From the first line to the last, repeat the data exactly and drop the pictures.
Segment Open
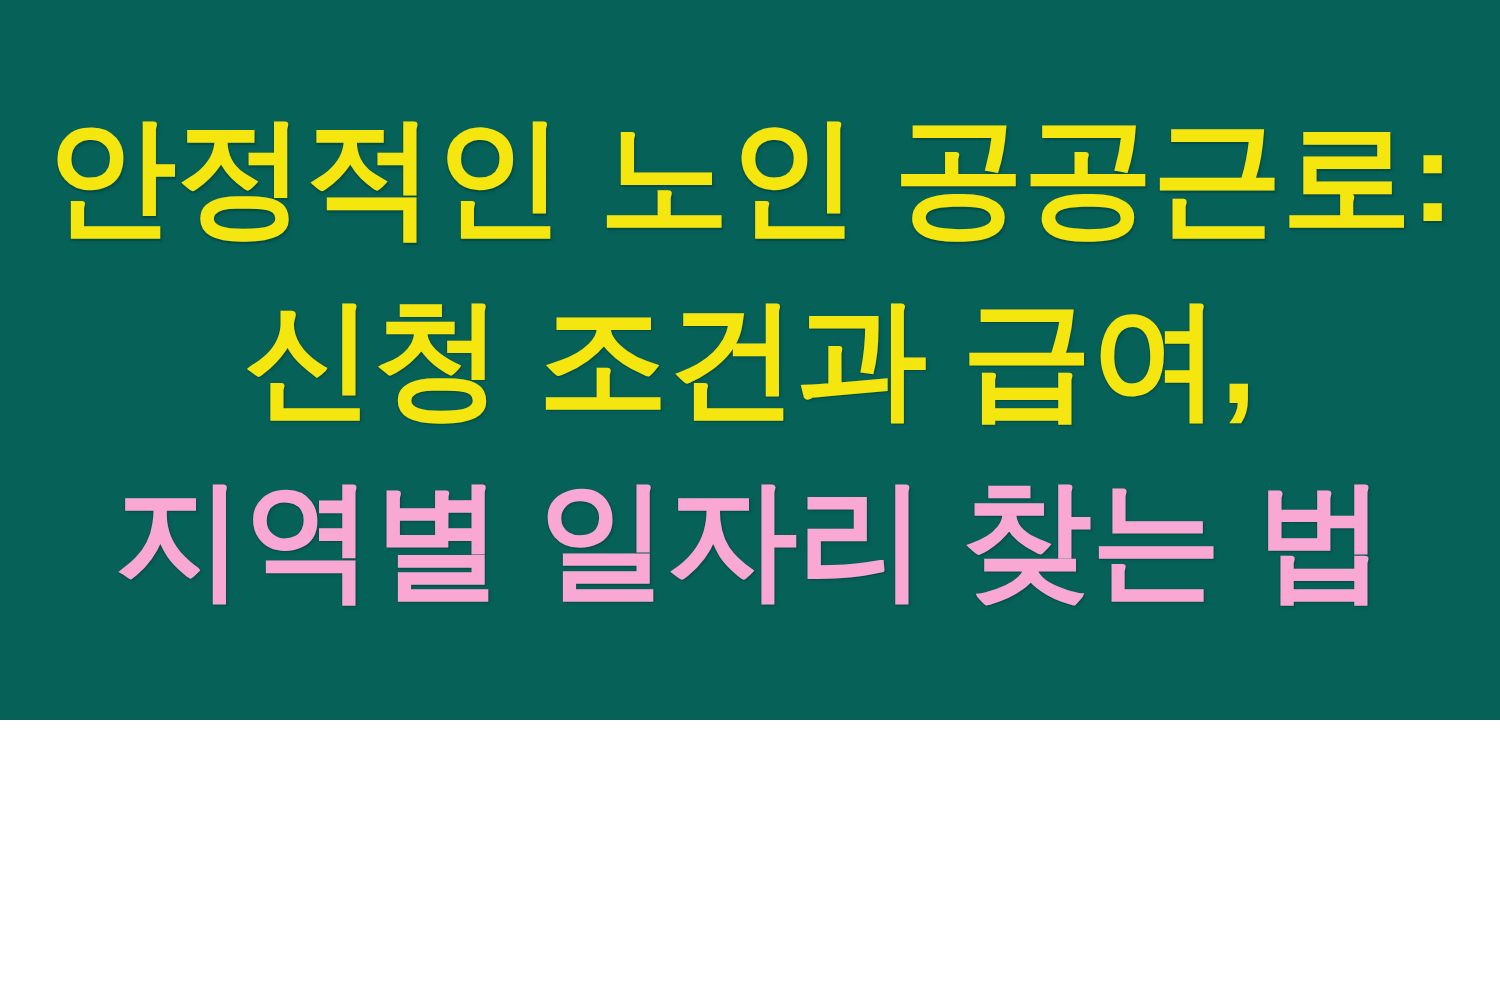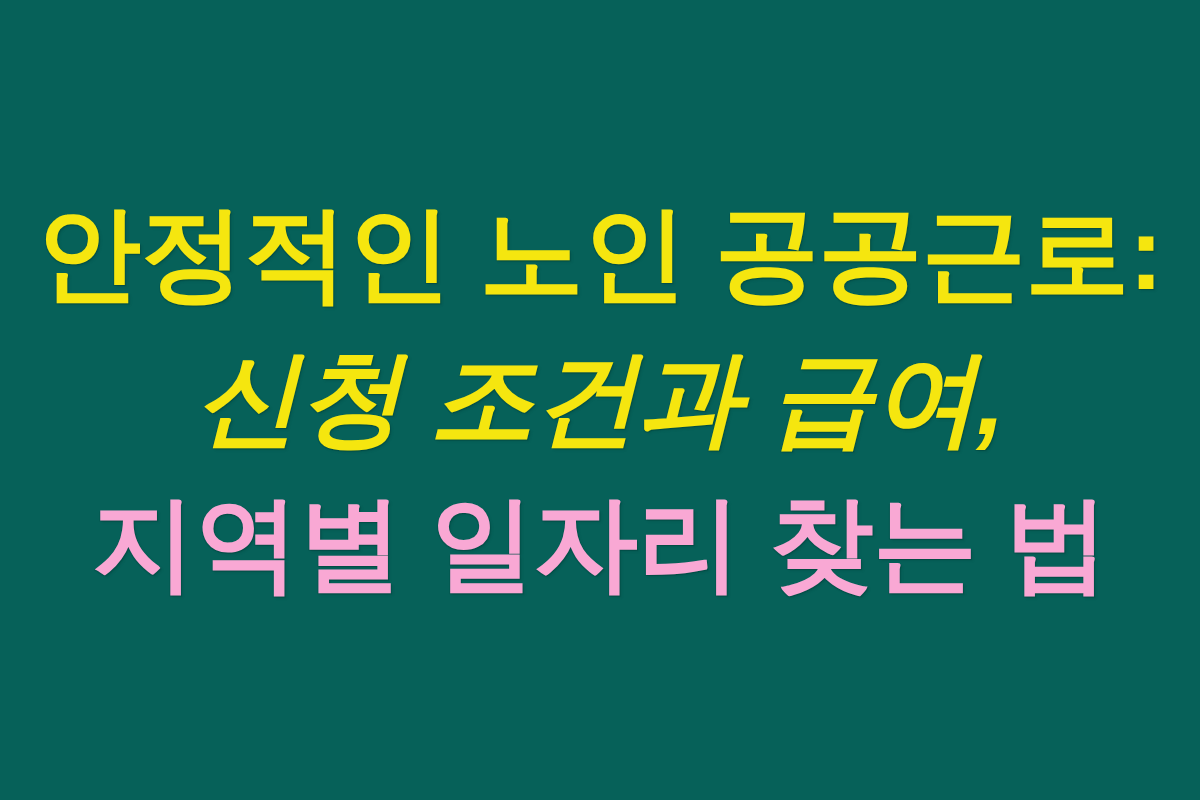--- a/index.html
+++ b/index.html
@@ -11,21 +11,21 @@
   body {
     width: 1200px;
     height: 800px;
     overflow: hidden;
     font-family: "Liberation Sans", "DejaVu Sans", sans-serif;
   }
 
   #banner {
     position: relative;
     width: 1200px;
-    height: 800px;
+    height: 576px;
     box-sizing: border-box;
     display: flex;
     flex-direction: column;
     align-items: flex-end;
     justify-content: center;
     background: #066159;
   }
 
   #title-block {
     width: 100%;
@@ -48,21 +48,21 @@
     text-rendering: geometricPrecision;
     
     text-shadow:
        1px  1px 0 rgba(3, 72, 66, 0.55),
       -1px  1px 0 rgba(3, 72, 66, 0.35),
        2px  2px 2px rgba(3, 72, 66, 0.30);
   }
 
   
   .title-line.line-1 { font-size: 104px; }
-  .title-line.line-2 { font-size: 104px; font-style: italic; }
+  .title-line.line-2 { font-size: 104px; }
   .title-line.line-3 { font-size: 104px; }
 </style>
 </head>
 <body>
 
 <div id="banner" style="background: rgb(6, 97, 89);">
 
   <div id="title-block">
     <span class="title-line line-1" style="color: rgb(245, 230, 15);">안정적인 노인 공공근로:</span>
     <span class="title-line line-2" style="color: rgb(245, 230, 15);">신청 조건과 급여,</span>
Segment Closed
> **Result for this task**
--- a/index.html
+++ b/index.html
@@ -11,21 +11,21 @@
   body {
     width: 1200px;
     height: 800px;
     overflow: hidden;
     font-family: "Liberation Sans", "DejaVu Sans", sans-serif;
   }
 
   #banner {
     position: relative;
     width: 1200px;
-    height: 800px;
+    height: 576px;
     box-sizing: border-box;
     display: flex;
     flex-direction: column;
     align-items: flex-end;
     justify-content: center;
     background: #066159;
   }
 
   #title-block {
     width: 100%;
@@ -48,21 +48,21 @@
     text-rendering: geometricPrecision;
     
     text-shadow:
        1px  1px 0 rgba(3, 72, 66, 0.55),
       -1px  1px 0 rgba(3, 72, 66, 0.35),
        2px  2px 2px rgba(3, 72, 66, 0.30);
   }
 
   
   .title-line.line-1 { font-size: 104px; }
-  .title-line.line-2 { font-size: 104px; font-style: italic; }
+  .title-line.line-2 { font-size: 104px; }
   .title-line.line-3 { font-size: 104px; }
 </style>
 </head>
 <body>
 
 <div id="banner" style="background: rgb(6, 97, 89);">
 
   <div id="title-block">
     <span class="title-line line-1" style="color: rgb(245, 230, 15);">안정적인 노인 공공근로:</span>
     <span class="title-line line-2" style="color: rgb(245, 230, 15);">신청 조건과 급여,</span>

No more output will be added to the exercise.